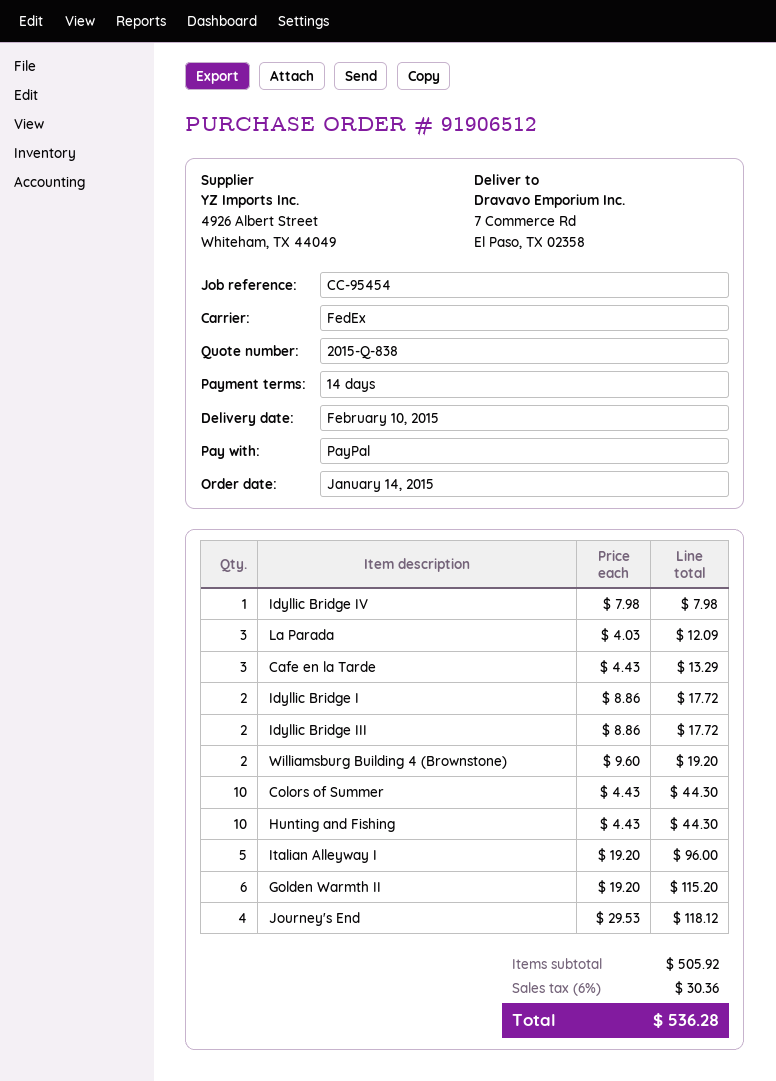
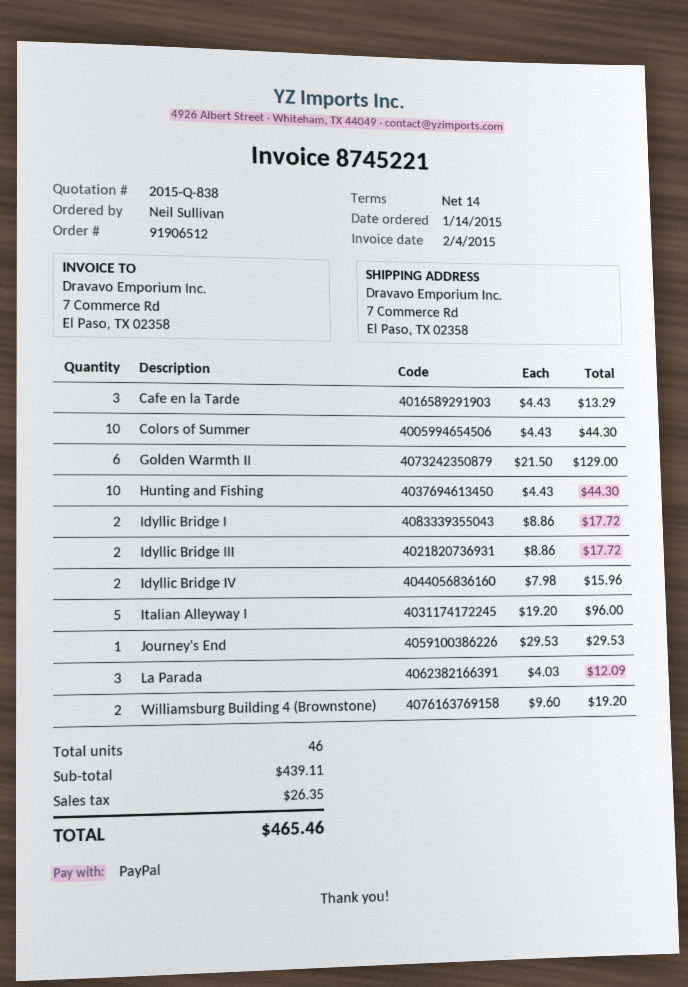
Idyllic Bridge IV: 1 x 7.98 = 7.98 -> 2 x 7.98 = 15.96
Golden Warmth II: 6 x 19.20 = 115.20 -> 6 x 21.50 = 129.00
Journey's End: 4 x 29.53 = 118.12 -> 1 x 29.53 = 29.53
subtotal: 505.92 -> 439.11
tax: 30.36 -> 26.35
total: 536.28 -> 465.46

• EXERCISE INSTRUCTIONS
Retype the lines above without alteration. The first is the one containing "Journey's End: 4", and the last is the final line of the data.

• RESULT OF THE TASK
Journey's End: 4 x 29.53 = 118.12 -> 1 x 29.53 = 29.53
subtotal: 505.92 -> 439.11
tax: 30.36 -> 26.35
total: 536.28 -> 465.46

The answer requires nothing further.